Флаг-офицеры и адъютанты с молчаливого согласия Ушакова потихоньку по одному покинули столовую и устроили в гостиной на первом этаже свою компанию. Оттуда доносились звуки клавесина, переборы гитарных струн, приятный баритон Захара Векова, напевавшего веселую песенку, сопровождавшуюся взрывами смеха.
— Анастасий Егорович, — обратился Ушаков к командиру «Св. Ирины» греческому волонтеру лейтенанту Флиту, — приготовь акат{41} не к четвергу, а к среде. Пойдешь в Константинополь к министру нашему при султанском дворе, господину тайному советнику Томаре. С тобой пойдет Афанасий Николаевич Тизенгаузен. В походе туда и обратно он над тобой будет старшим. Встретимся у входа в Босфор.
Переведя разговор снова на деловой лад, Ушаков слушал капитанов и, казалось, был полностью поглощен разговором, но мысленно он все время возвращался к утренней беседе с Вековым. Больше того, беседа эта не шла у него из головы. Она всколыхнула давние мысли самого Федора Федоровича. Их он не то что боялся, но считал для себя пустыми и, если они возникали невзначай, прогонял их прочь. С Суворовым, с Потемкиным не раз говаривалось о том, что мало у нас грамотных людей, а нужны они всюду очень; что много для образования народа сделал Петр Первый, да после него все стало по-прежнему: учили грамоте дьячки да дьяконы — «мастера» грамоты. А как учили? По Псалтыри{42} да Часослову{43}, а еще Катехизис{44} заставляли читать, а что в нем малолетки понять могут?

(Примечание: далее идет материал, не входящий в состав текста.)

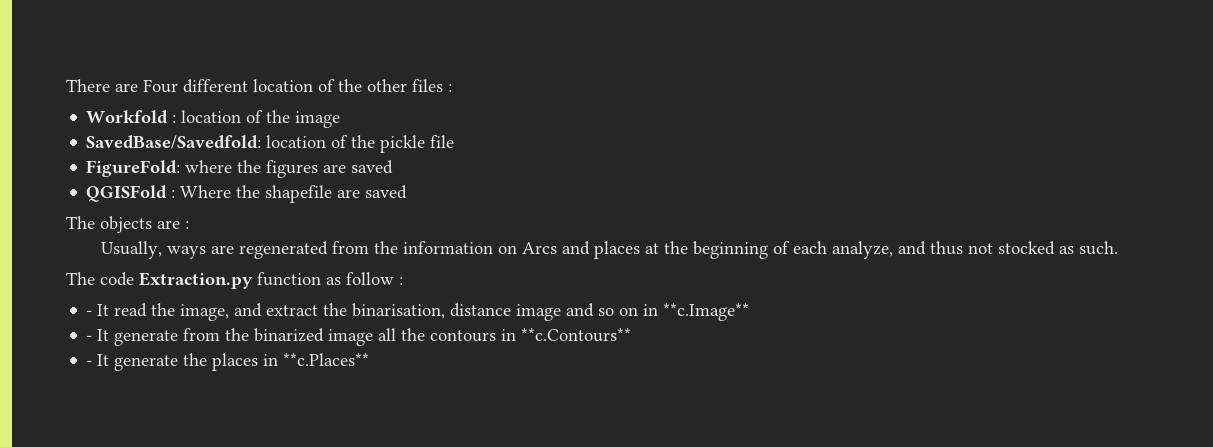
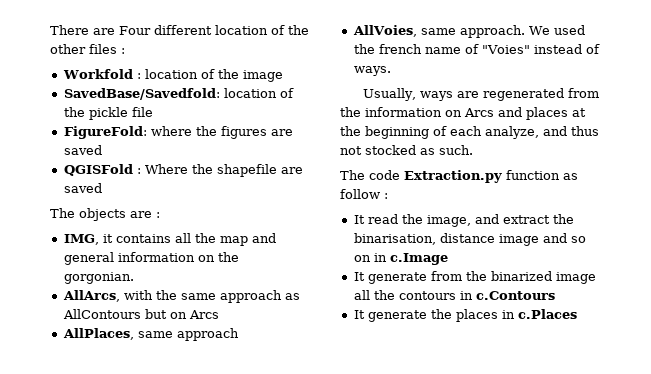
(189, 225) none -> [63,233,276,246] [63,252,239,265] [63,272,134,284] [62,290,300,303] [62,309,219,319] [62,328,239,341] [352,25,585,38] [353,44,600,54] [353,66,391,76] // IMG, it contains all the map and general information on the gorgonian. // AllArcs, with the same approach as AllContours but on Arcs // AllPlaces, same approach // AllVoies, same approach. We used the french name of "Voies" instead of ways.
[86,310,93,316] - -> (388, 196) none
[663,303,750,321] [86,335,93,341] **c.Image** // - -> [389,253,448,265] c.Image //
[521,328,632,342] [86,360,93,366] **c.Contours** // - -> [475,291,555,300] c.Contours //
[283,353,370,366] **c.Places** -> [517,309,577,319] c.Places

Правда, священник, у которого Ушаков в отцовской деревеньке Алексеевке учился, имел уже и такие книги, как «Первое учение отрокам, в нем же буквы и слоги» Феофана Прокоповича, печатную «Азбуку», «Арифметику» Магницкого. Но, не отправь его отец в Морской кадетский корпус, так и был бы он недоучкой и, кроме Катехизиса да подписей под картинками, ничего бы и не читал.
Александр Васильевич Суворов рассказывал, что он, как только стал командовать полком, ввел словесность, обязал офицеров не только строю солдат учить, но и грамоте, а то ведь совсем неграмотные, а с неграмотных что возьмешь? Никто и правил, им составленных, не прочтет!
Светлейший князь Григорий Александрович Потемкин тоже не раз сетовал на неграмотность народа. Он рассказывал, что многие прожекты составлялись об обучении тягловых людей грамоте, да ходу им не давалось. Екатерина одно писала Вольтеру{45}: «Заведением народных школ разнообразные в России обычаи приведутся в согласие и исправятся нравы», — совсем другое — Салтыкову{46}, своему фельдмаршалу, который тоже о школах для народа радел: «Черни не должно давать образования; поскольку будет знать столько же, сколько вы да я, то не станет нам повиноваться в такой мерс, как повинуется теперь».
Сам Ушаков служителей в походах тоже но только парусными ученьями и стрельбами заставлял заниматься, но и арифметикой и грамотой. Считал, что не разговаривать о грамотности народной нужно, а учить грамоте тех, кто под тобой стоит.
Он искренне полагал, что только грамотные люди на службе могут принести пользу родине и народу.
Ушаков и жалел и одновременно был рад, что заставил пойти Захара на откровенный разговор. Дело затевалось — он это понимал — государственное, а от тайной разведки, которой ведал Захар, зависело очень многое. И знать того, кто этим долом будет ведать, надо досконально.